▶ Provided entries:
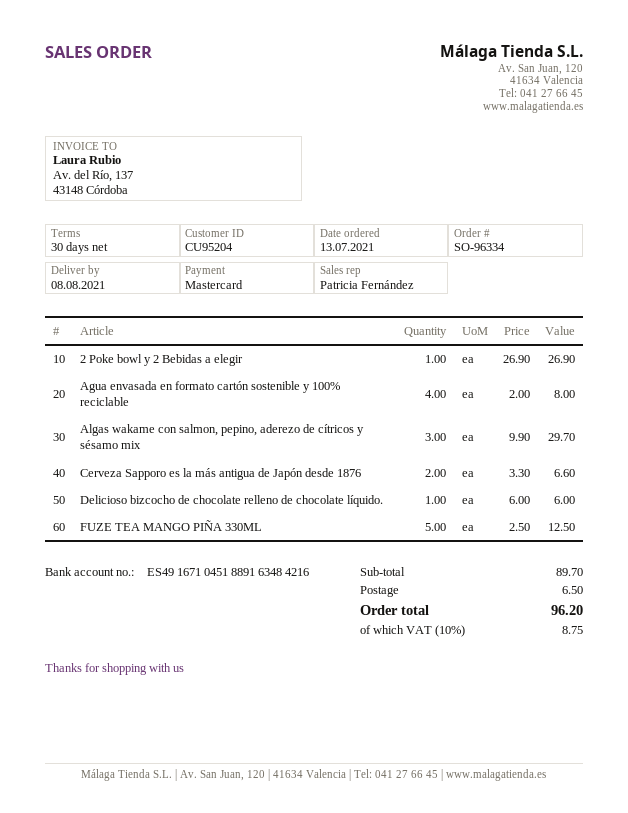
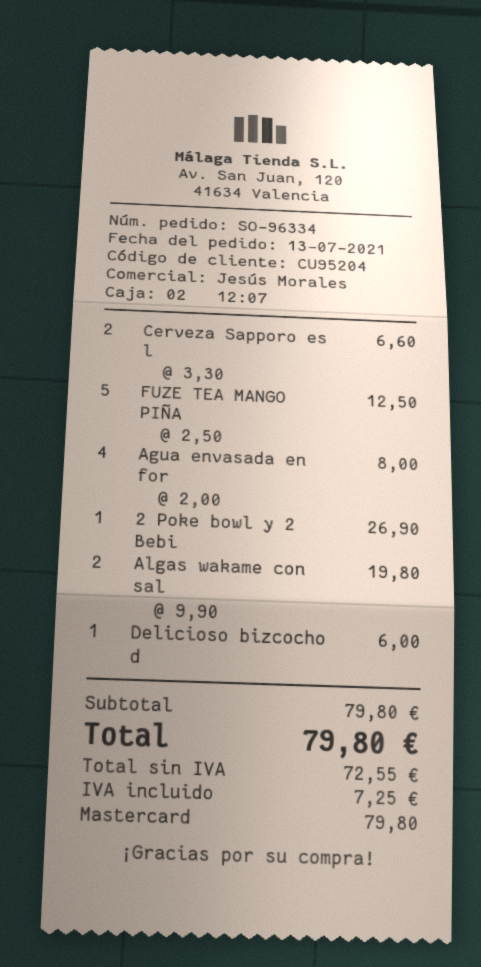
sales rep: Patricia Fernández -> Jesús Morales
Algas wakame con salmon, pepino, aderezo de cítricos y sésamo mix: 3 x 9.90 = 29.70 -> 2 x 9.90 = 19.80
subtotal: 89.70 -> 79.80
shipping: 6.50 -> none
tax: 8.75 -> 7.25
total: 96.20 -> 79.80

▶ What you have to do:
In the copy, include no pictures; otherwise transcribe the entries exactly.

▶ Written response:
sales rep: Patricia Fernández -> Jesús Morales
Algas wakame con salmon, pepino, aderezo de cítricos y sésamo mix: 3 x 9.90 = 29.70 -> 2 x 9.90 = 19.80
subtotal: 89.70 -> 79.80
shipping: 6.50 -> none
tax: 8.75 -> 7.25
total: 96.20 -> 79.80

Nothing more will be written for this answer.